1 Introduction to subsea production system

The offshore oil and gas industry began in 1947 when Kerr-McGee completed the first “out of the land” well successfully in the Gulf of Mexico off the coast of Louisiana in just 4.6 m of water (Bai and Bai (2012); Burleson 1999). Offshore exploration and production technology have been gradually expanded in the decades since, and the venture for finding oil has moved to deep water areas (MODEC 2019). Platforms or ships classified as floating production, storage, and offloading (FPSO) ships have been used for development and production of offshore fields in the water (Sotoodeh 2019a).

A subsea production system contains subsea completed wells, subsea wellheads, production trees, and subsea manifolds, as well as equipment and control facilities for well operation (Bai and Bai 2012; Sotoodeh 2019a). Completed wells are those which have been drilled and are ready for production. The pressure-containing components at the surface of oil and gas wells, collectively called the well head, provide an interface for drilling, completion, and testing of the wells (Sotoodeh 2019a). The surface pressure control of the well head is done during assembly of the valves, pipe, and fitting commonly called a “Christmas Tree” (Sotoodeh 2019a).

Subsea manifolds are used to simplify the subsea system by minimizing the usage of a subsea pipeline and risers as well as optimizing the fluid flow (Bai and Bai 2012; Sotoodeh 2019a). Manifolds are the arrangement of piping, valves, actuators, and fittings designed to integrate, distribute, and control the flow of the fluid (Bai and Bai 2012; Sotoodeh 2019a). Manifolds are installed on the subsea bed to gather production from different wells or inject water or gas into the wells for advanced oil recovery (Bai and Bai 2012; Sotoodeh 2019a).
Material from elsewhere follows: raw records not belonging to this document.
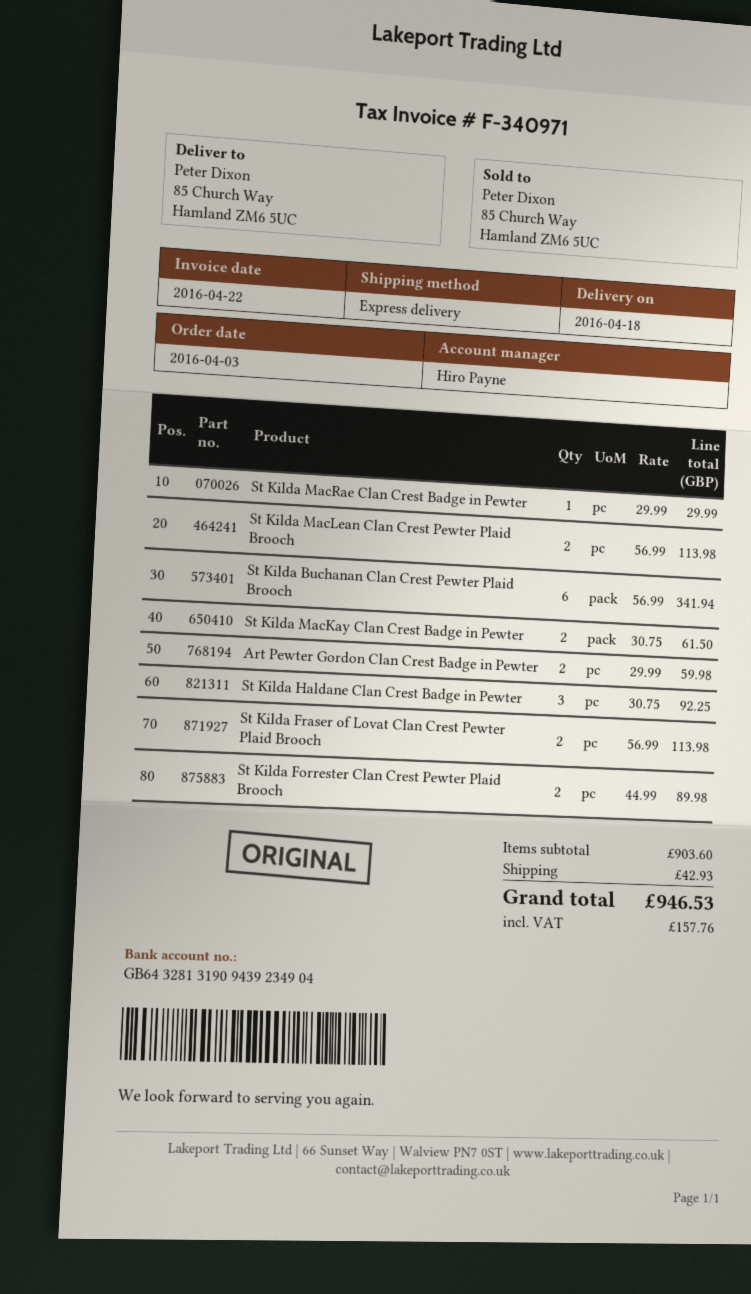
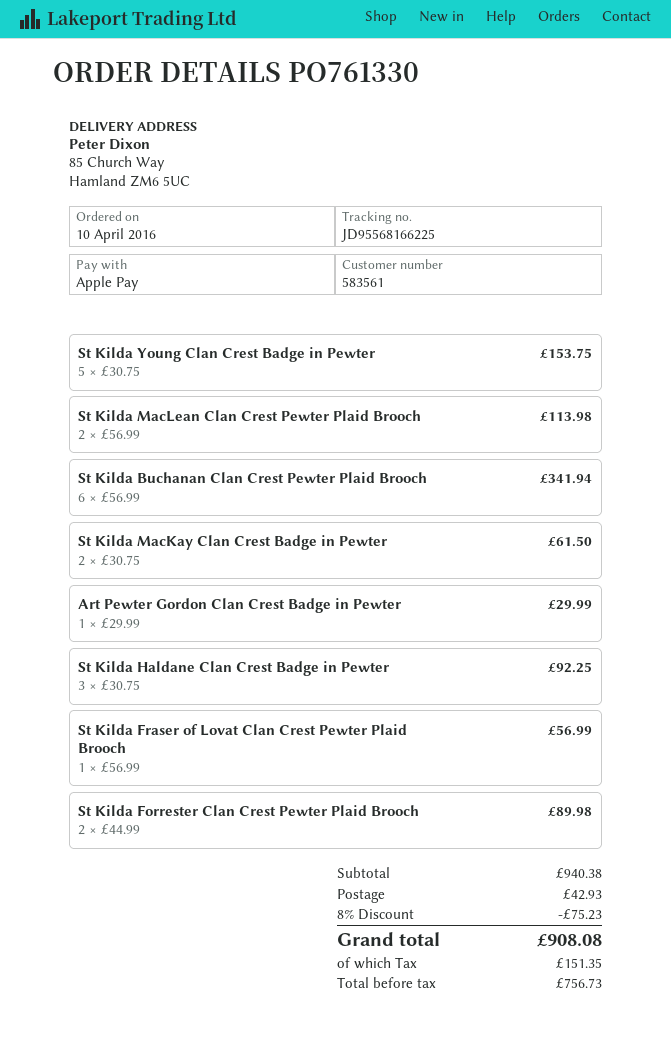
order date: 2016-04-03 -> 2016-04-10
St Kilda MacRae Clan Crest Badge in Pewter: 1 x 29.99 = 29.99 -> none
Art Pewter Gordon Clan Crest Badge in Pewter: 2 x 29.99 = 59.98 -> 1 x 29.99 = 29.99
St Kilda Fraser of Lovat Clan Crest Pewter Plaid Brooch: 2 x 56.99 = 113.98 -> 1 x 56.99 = 56.99
St Kilda Young Clan Crest Badge in Pewter: none -> 5 x 30.75 = 153.75
subtotal: 903.60 -> 940.38
discount: none -> 8% = 75.23
tax: 157.76 -> 151.35
total: 946.53 -> 908.08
Figure 1 shows a subsea production system including a manifold and a Christmas trees. The manifold collects the produced oil and gas, for example from Christmas trees, and integrates them into the flowline. The well flow line, commonly called simply “flow line,” is the next part of a pipeline system after the well head. The subsea valves are not only located on the subsea manifolds and Christmas trees. Subsea distribution units (SDUs) distribute hydraulic supplies, electrical power, and chemicals to the subsea facilities (Bai and Bai 2012) including the manifolds, which contain many small-sized valves. SDUs connect to the termination of the subsea umbilical, which is the main component for power and signal transmission between topside and subsea (Bai and Bai 2012).

Fig. 1

Subsea production system (Courtesy: Springer)

2 Types of subsea valves

Through conduit gate (TCG) valves, which can be slab (see Fig. 2) or expanding gate, are very commonly used for subsea manifolds and Christmas trees (Bai and Bai 2012; Sotoodeh 2019a; Praveen et al. 2018).

Fig. 2

Slab gate valve

A slab gate valve, shown in Fig. 2, is welded to the pipe through pup pieces at both ends of the valves. Slab gate valves are used for on/off purposes and should not be used for fluid control or throttling. Using gate valve for flow control leads to vibration as well as wearing of the valve internals. The body, bonnet, and stem of slab gate valves, as well as other valve types, are pressure-containing parts, meaning that failure of these parts can lead to leakage of the fluid to the sea (American Petroleum Institute (API 6DSS 2017). The stem, which transfers the force or torque (force × distance) of the valve operator to the disk and valve internals should be made of materials with high mechanical strength (this will be explained later in more detail).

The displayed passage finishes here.